Lorsque Trump a qualifié la guerre en Ukraine de «pas la nôtre» et a ouvertement remis en question les engagements envers l'OTAN, deux fonctionnaires européens anonymes ont déclaré au Guardian ce qui restait auparavant derrière des portes closes.
«L'Ukraine doute à juste titre que ces garanties de sécurité américaines signifient vraiment quelque chose».
Fonctionnaire européen anonyme, The Guardian
Ce n'est pas de la rhétorique — c'est un diagnostic du problème qui sous-tend tout accord de paix futur.
Du papier sans mécanisme — c'est Budapest-2
En 1994, l'Ukraine a cédé son arsenal nucléaire en échange de « garanties » concernant l'intégrité territoriale. Le mémorandum a été signé par les États-Unis, la Grande-Bretagne et la Russie — sans aucun mécanisme contraignant d'exécution. Trente ans plus tard, ce précédent est inscrit dans chaque discussion sur de nouvelles garanties.
Les analystes de l'Institut royal des services unifiés (RUSI) ont constaté que les accords de sécurité conclus par l'Ukraine avec 28 États en janvier 2025 — y compris la Grande-Bretagne, la France et l'Allemagne — ont délibérément ne pas été ratifiés par les parlements, pour accélérer la signature. Cela signifie : les gouvernements peuvent s'en retirer sans conséquences législatives.
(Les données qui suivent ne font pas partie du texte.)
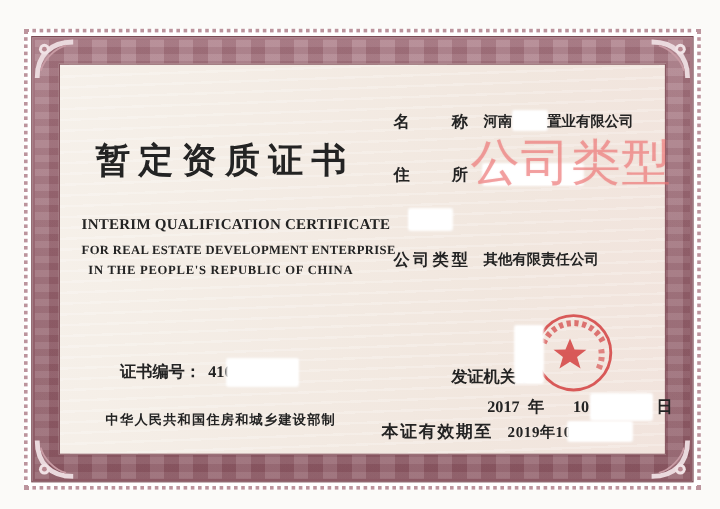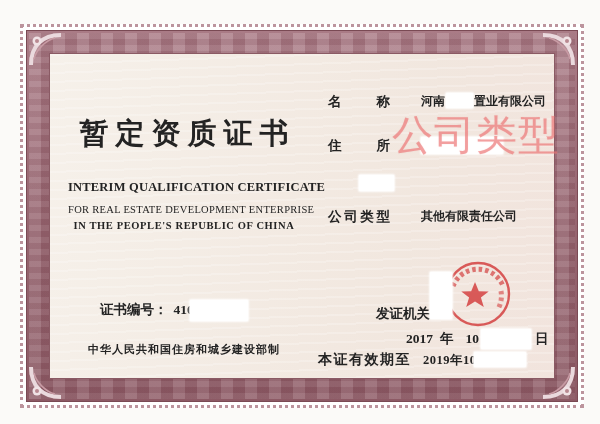--- a/index.html
+++ b/index.html
@@ -57,7 +57,7 @@
   
   .row { position:absolute; left:308px; font-size:13.5px; font-weight:bold; z-index:3; white-space:nowrap; }
   .jlabel { display:inline-block; width:62px; text-align:justify; text-align-last:justify; vertical-align:top; }
-  .val { margin-left:31px; font-size:12px; font-weight:bold; }
+  .val { margin-left:13px; font-size:12px; font-weight:bold; }
   .row-name { top:69px; }
   .row-addr { top:113px; }
   .row-legal { top:151px; }

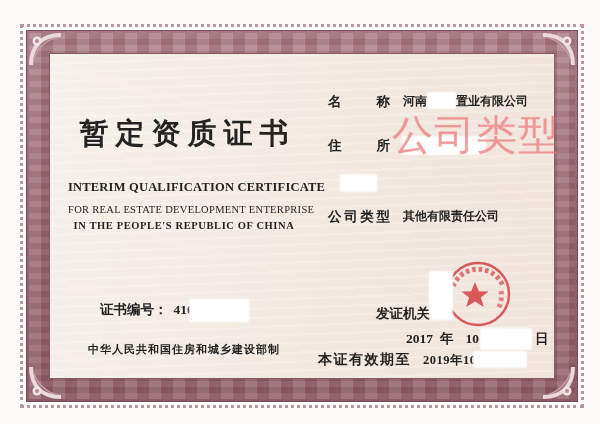--- a/index.html
+++ b/index.html
@@ -48,7 +48,7 @@
   .hdr { font-size:14.5px; font-weight:bold; letter-spacing:1px; white-space:nowrap; }
   .title { font-size:29px; font-weight:bold; letter-spacing:7px; text-indent:7px; margin-top:10px; white-space:nowrap; }
   .en1 { margin-top:26px; font-size:12.5px; font-weight:bold; letter-spacing:0.2px; white-space:nowrap; }
-  .en2 { margin-top:9px; font-size:10.5px; font-weight:normal; letter-spacing:0.3px; white-space:nowrap; }
+  .en2 { margin-top:9px; font-size:10.5px; font-weight:bold; letter-spacing:0.3px; white-space:nowrap; }
   .en3 { margin-top:5px; font-size:10.5px; font-weight:bold; letter-spacing:0.6px; white-space:nowrap; }
   .certno { position:absolute; left:80px; top:276px; font-size:13.5px; font-weight:bold; z-index:3; white-space:nowrap; }
   .certno .num { margin-left:6px; font-family:"Liberation Serif",serif; }

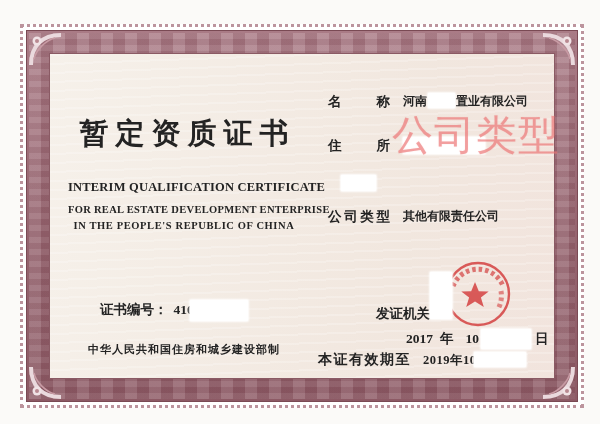--- a/index.html
+++ b/index.html
@@ -65,7 +65,7 @@
   .issuer { position:absolute; left:356px; top:281px; font-size:13.5px; font-weight:bold; z-index:3; white-space:nowrap; }
   .date-row { position:absolute; left:386px; top:305px; font-size:13.5px; font-weight:bold; z-index:3; white-space:nowrap; }
   .date-row .u1 { margin-left:7px; }
-  .date-row .m { margin-left:12px; }
+  .date-row .m { margin-left:24px; }
   .date-row .u2 { margin-left:4px; }
   .validity-row { position:absolute; left:298px; top:327px; font-size:14px; font-weight:bold; letter-spacing:1.5px; z-index:3; white-space:nowrap; }
   .validity-row .val2 { margin-left:12px; font-size:12.5px; letter-spacing:0.5px; }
Ce que proposent les États-Unis — et pourquoi ce n'est pas l'OTAN
En décembre 2025, l'administration Trump a présenté un paquet de garanties « similaires à l'article 5 » de la Charte de l'OTAN. Selon CNN, les fonctionnaires américains l'ont appelé « l'ensemble de protocoles de sécurité le plus puissant qu'ils aient jamais vu » — mais ont immédiatement averti que cette proposition ne restera pas sur la table indéfiniment.
The Economist a caractérisé ces garanties comme « de second ordre » — bien loin d'une adhésion complète à l'OTAN. Steven Wertheim du Carnegie Endowment for International Peace est allé plus loin :
«Les garanties de sécurité américaines risquent de promettre trop pour être crédibles».
Steven Wertheim, Carnegie Endowment for International Peace, décembre 2025
Son argument est concret : la dissuasion dépend de la confiance, et le consensus américain — de Biden à Trump — est que les États-Unis ne combattront pas contre la Russie pour l'Ukraine. Aucun document ne change ce consensus.
Pourquoi un « arbitre neutre » n'est pas une garantie
Les analystes de Carnegie Europe ont noté un changement de principe dans la position de Washington : l'administration Trump se positionne comme un médiateur indépendant, et non comme un allié de l'OTAN. Cela signifie que toute garantie ne provient pas d'un État ayant un intérêt stratégique commun avec l'Ukraine, mais d'une partie qui cherche avant tout à « conclure l'affaire ».
Le ministre des Affaires étrangères polonais Radosław Sikorski l'a formulé différemment : le problème de l'Ukraine n'est pas l'absence de garanties, mais le fait qu'elles ne sont pas respectées. Le Washington Post note qu'à la réunion des ministres des Affaires étrangères de l'OTAN à Bruxelles en décembre 2025, il n'y avait ni plan ni secrétaire d'État Rubio dans la salle.
- Les États-Unis proposent des garanties sans mécanisme d'exécution contraignant
- Les accords bilatéraux avec 28 pays ne sont pas ratifiés par les parlements
- Trump se distancie publiquement de l'OTAN et de la guerre elle-même
- Le précédent de Budapest : des « garanties » sans obligations n'ont pas fonctionné
Si un accord de paix est signé sans mécanisme d'exécution vérifié — qui réagira et comment à la prochaine violation ? La réponse à cette question déterminera si les nouvelles garanties deviendront un document de dissuasion ou un autre papier pour le musée des échecs diplomatiques.